Wir halten es für wichtig mit der Herangehensweise des BAMF an die Befragungen der anerkannten Flüchtlinge transparent zu machen, wie die Behörde sich derzeit zu Syrien positioniert. Offenkundig wird dies bereits in der Wortwahl in der Protokollvorlage: ''Der Ausländer'', nicht ''der anerkannte Flüchtling'' oder ''der Befragte'' muss Rede und Antwort stehen. Juristisch vielleicht ein korrekt angewendeter Begriff - gleichzeitig aber auch ein deutlicher Verweis darauf wie das Innenministerium die Betroffenen ideologisch verortet: Sie sind "die Anderen", "die Fremden", "die immer noch nicht dazugehören".
Was ihr tun könnt
Infomiert und begleitet eure betroffenen Freund*innen zu den Befragungen. Nach §14 Absatz 4 Verwaltungsverfahrensgesetz hat jeder Mensch das Recht auf einen Beistand in einem behördlichen Verfahren.
Deshalb: Seid solidarisch mit betroffenen Freund*innen. Vermittelt eine Beratung im Vorfeld und/oder begleitet sie zu den Befragungen.

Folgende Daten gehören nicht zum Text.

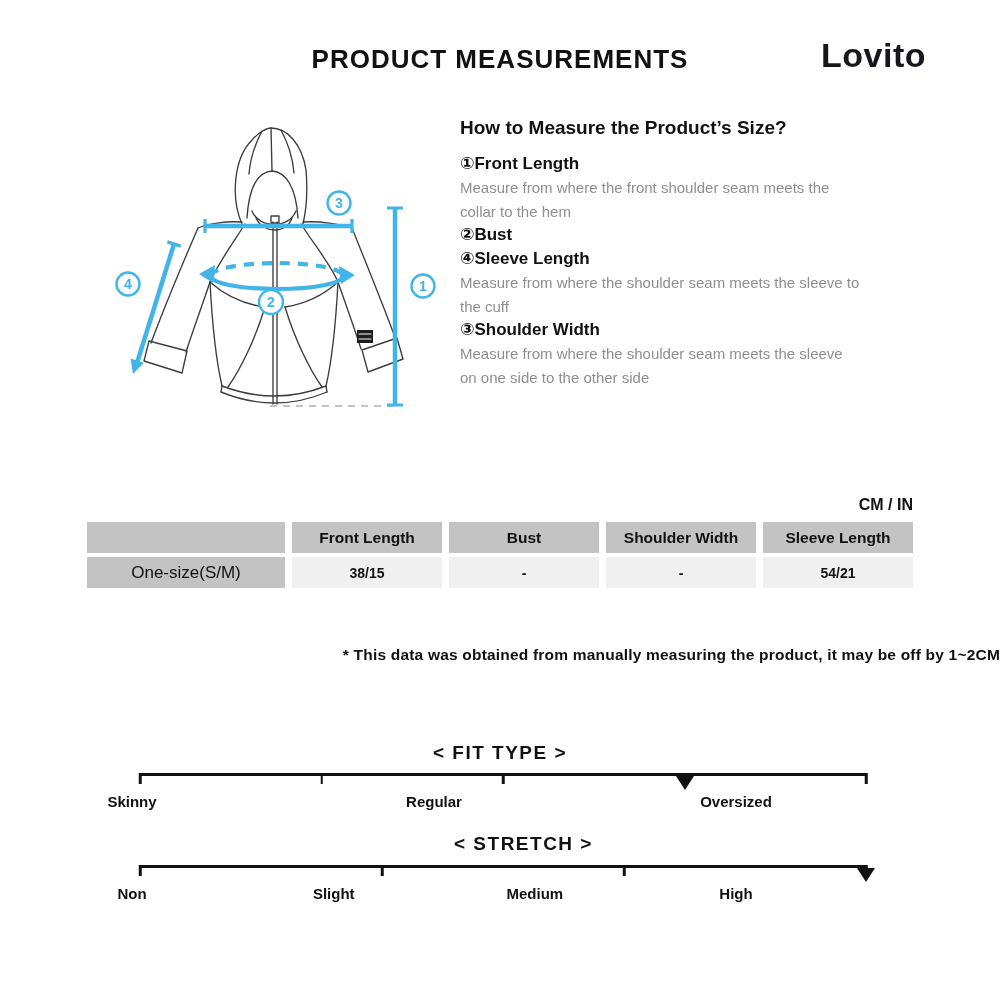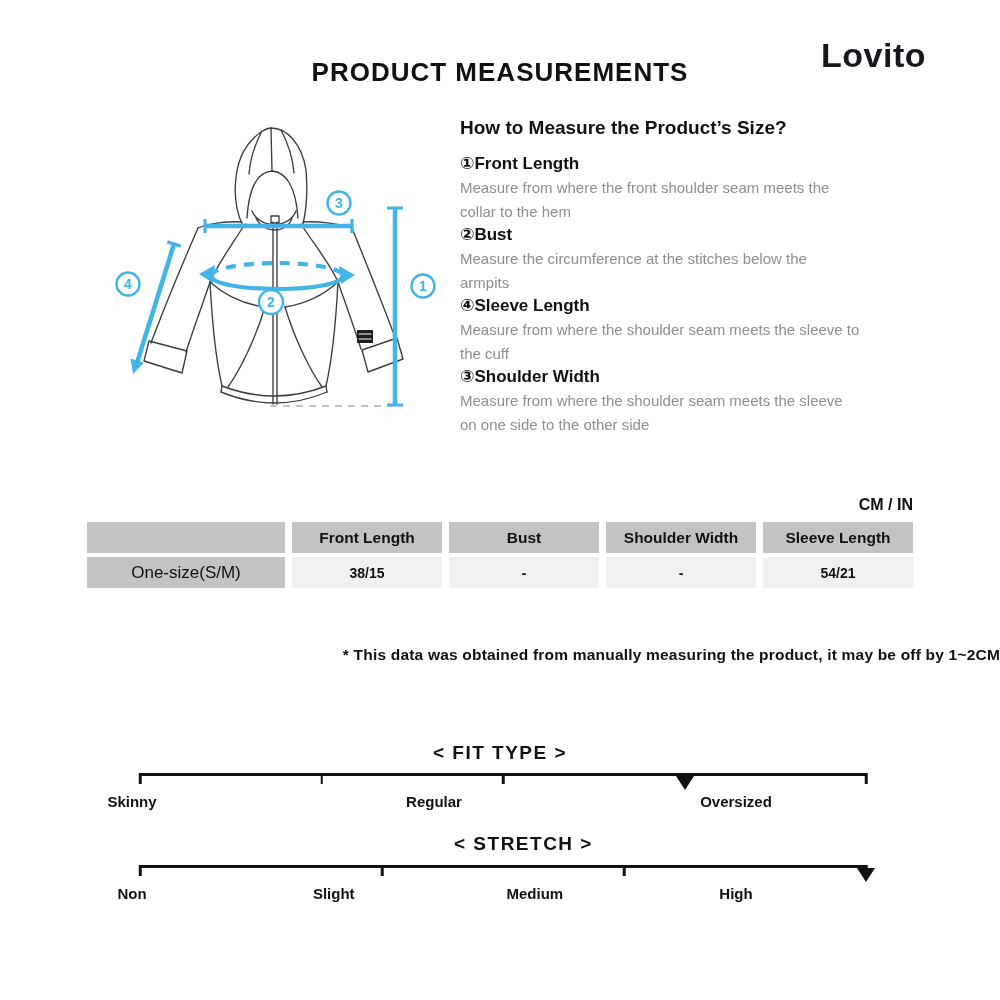"PRODUCT MEASUREMENTS" .page-title { margin-top: 13px -> none }
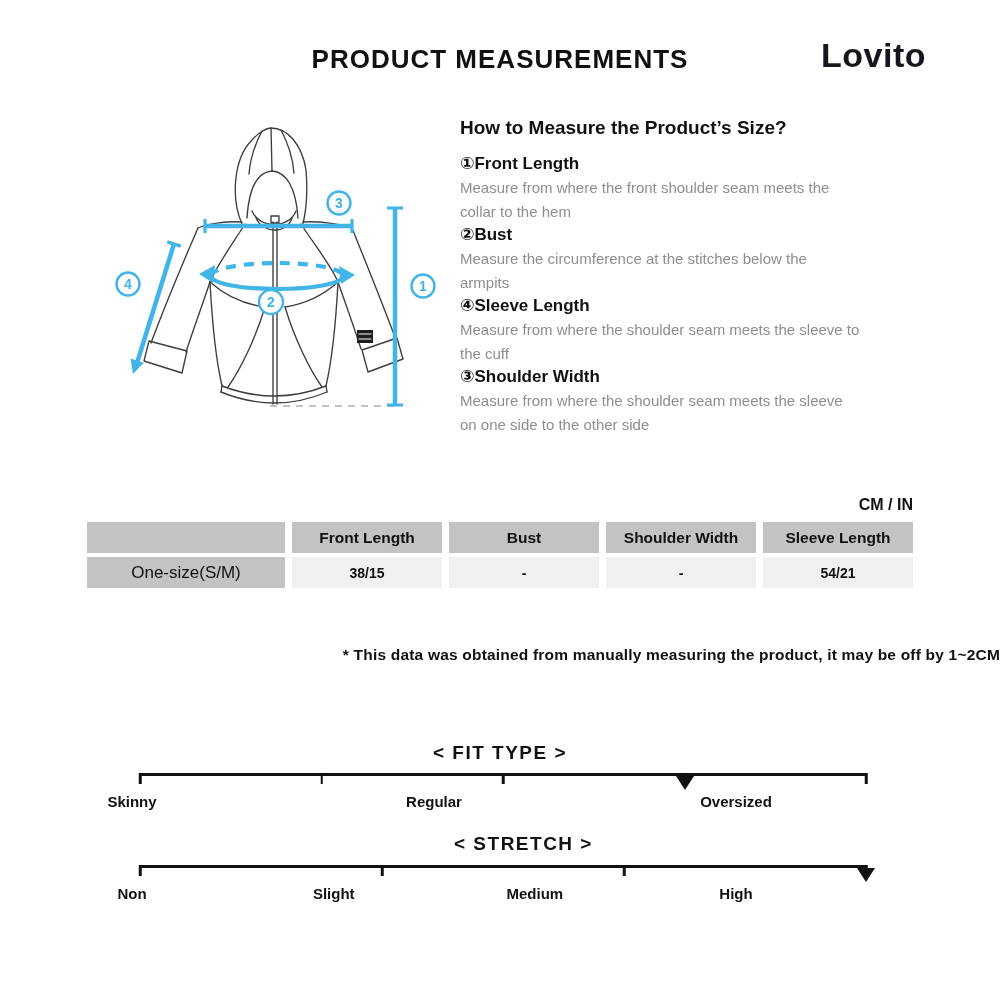"Measure the circumference at the" p.item-desc { html: <p>Measure the circumference at the stitches below the armpits</p> -> none }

Die Befragung beim BAMF – Der Blick auf Syrien
Das BAMF hat bereits im April 2019 veröffentlicht, dass es Teile Syriens nun, nachdem Daesh/IS größtenteils vertrieben wurden, für sicher hält. Dies würde bedeuten, dass perspektivisch der generelle Abschiebestop für Syrien durch die Innenministerkonferenz aufgehoben wird.
Das Bundesinnenministerium hat die neue Position des BAMF noch nicht freigegeben, es will den nächsten Bericht des Auswärtigen Amtes abwarten. Entscheidungen über Subsidiären Schutz liegen deshalb derzeit auf Eis. Zur Frage, ob man nach Syrien abschieben sollte, hat Adopt a Revolution einen wunderbaren Kommentar verfasst.
Der Krieg in Syrien begann damit, dass das Regime den Aufstand im Arabischen Frühling 2011 niederschlagen wollte. Es ließ Daesh/IS gezielt Fuß fassen, um die eigenen Verbrechen aus dem Fokus zu rücken. Es führte diesen Krieg gegen die demokratische Bewegung fort: Mit Aushungerung, Belagerung und Giftgasangriffen. Nach wie vor greift das Regime die Zivilbevölkerung an. Nach wie vor werden Oppositionelle und Demokrat*innen zwangsrekrutiert, inhaftiert, gefoltert und hingerichtet.
Wir fordern von der Bundesregierung:
Keine Kooperation mit dem Assad-Regime!
Keine neuen Abschiebeabkommen!
Ahndung der Verbrechen des Assad-Regimes vor internationalen Gerichten!
Der Blick auf andere Länder
Grundsätzlich werden nicht nur Syrer*innen vorgeladen. Wir dokumentieren auch gerne Fragen an Menschen aus anderen Herkunftsländern, wenn ihr sie uns zur Verfügung stellt.
Die Fragen - ein exemplarisches Protokoll
Die folgenden Fragen sind einem Befragungsprotokoll eines jungen Mannes aus Syrien entnommen.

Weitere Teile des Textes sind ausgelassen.